DATASET ENTRIES Block Start

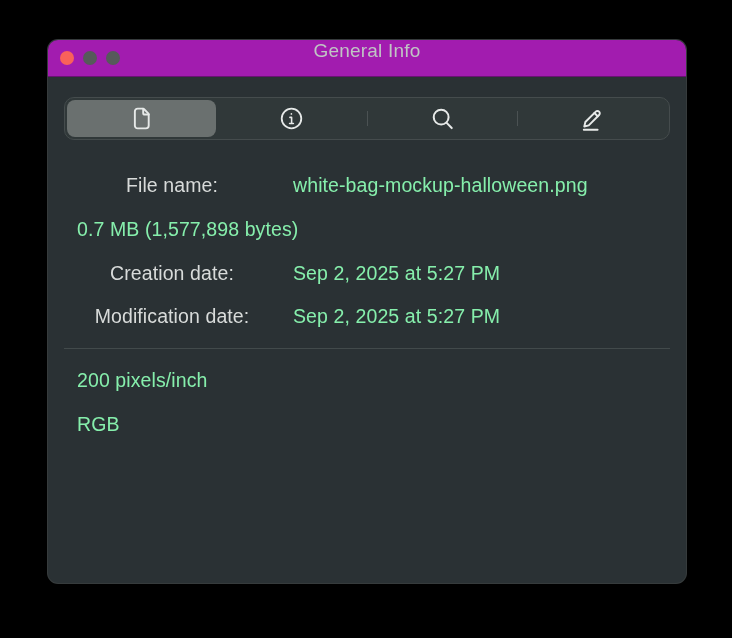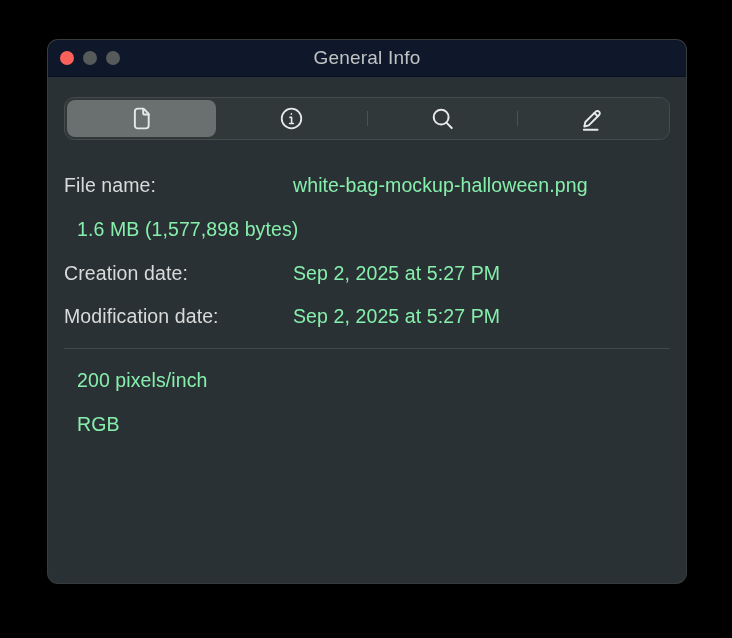--- a/index.html
+++ b/index.html
@@ -20,9 +20,9 @@
   }
   .titlebar {
     height:36px;
-    background:#0f172a;
+    background:#a21caf;
     border-bottom:1px solid rgba(0,0,0,0.35);
-    display:flex; align-items:center; justify-content:center;
+    display:flex; justify-content:center;
     position:relative;
   }
   .lights {

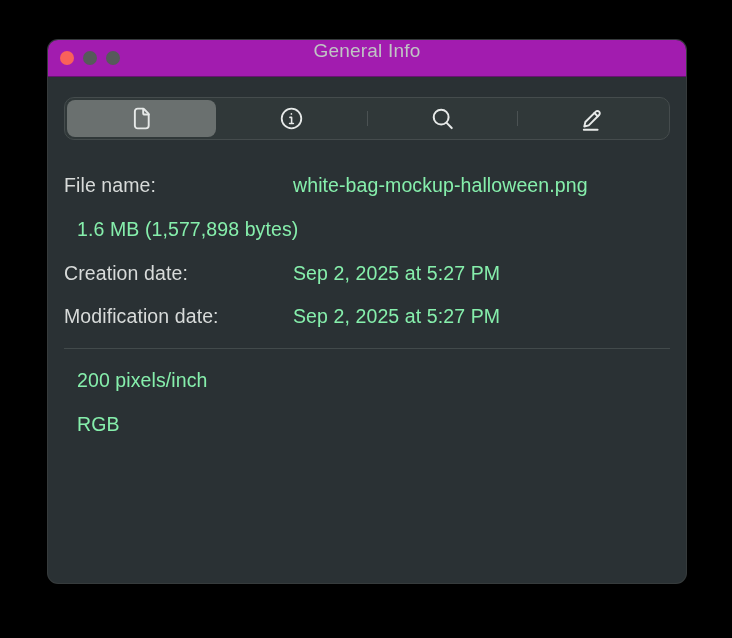--- a/index.html
+++ b/index.html
@@ -59,7 +59,7 @@
   .rows { margin-top:24px; }
   .row { height:43.7px; display:flex; align-items:center; margin-left:16px; }
   .row .label {
-    width:216px; text-align:left;
+    width:216px; text-align:center;
     color:#d8dbda; font-size:19.5px; letter-spacing:0.1px;
     white-space:nowrap;
   }

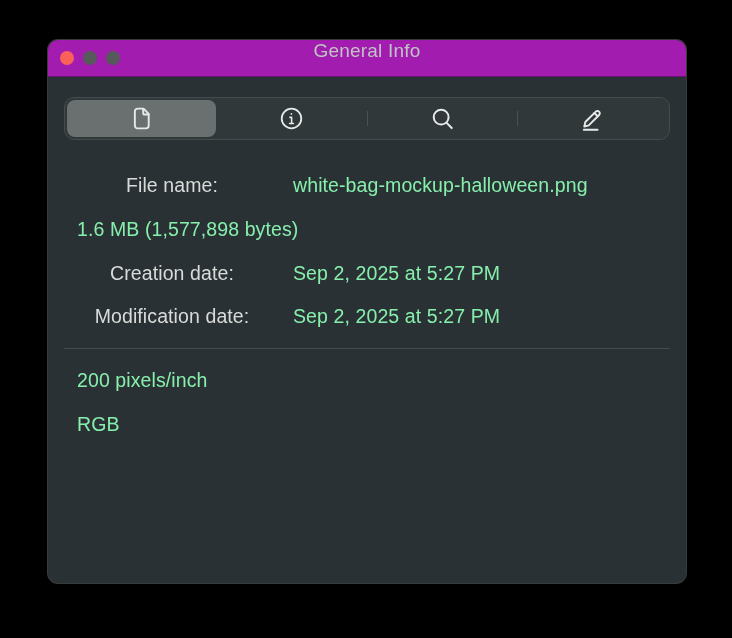--- a/index.html
+++ b/index.html
@@ -145,7 +145,7 @@
       <span class="value">white-bag-mockup-halloween.png</span>
     </div>
     <div class="row">
-      <span class="value">1.6 MB (1,577,898 bytes)</span>
+      <span class="value">0.7 MB (1,577,898 bytes)</span>
     </div>
     <div class="row">
       <span class="label">Creation date:</span>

DATASET ENTRIES Block End

__TASK INSTRUCTIONS__:
Without the pictures, retype all of the data above exactly.

__SOLUTION FOR THIS EXERCISE__:
--- a/index.html
+++ b/index.html
@@ -20,9 +20,9 @@
   }
   .titlebar {
     height:36px;
-    background:#0f172a;
+    background:#a21caf;
     border-bottom:1px solid rgba(0,0,0,0.35);
-    display:flex; align-items:center; justify-content:center;
+    display:flex; justify-content:center;
     position:relative;
   }
   .lights {

--- a/index.html
+++ b/index.html
@@ -59,7 +59,7 @@
   .rows { margin-top:24px; }
   .row { height:43.7px; display:flex; align-items:center; margin-left:16px; }
   .row .label {
-    width:216px; text-align:left;
+    width:216px; text-align:center;
     color:#d8dbda; font-size:19.5px; letter-spacing:0.1px;
     white-space:nowrap;
   }

--- a/index.html
+++ b/index.html
@@ -145,7 +145,7 @@
       <span class="value">white-bag-mockup-halloween.png</span>
     </div>
     <div class="row">
-      <span class="value">1.6 MB (1,577,898 bytes)</span>
+      <span class="value">0.7 MB (1,577,898 bytes)</span>
     </div>
     <div class="row">
       <span class="label">Creation date:</span>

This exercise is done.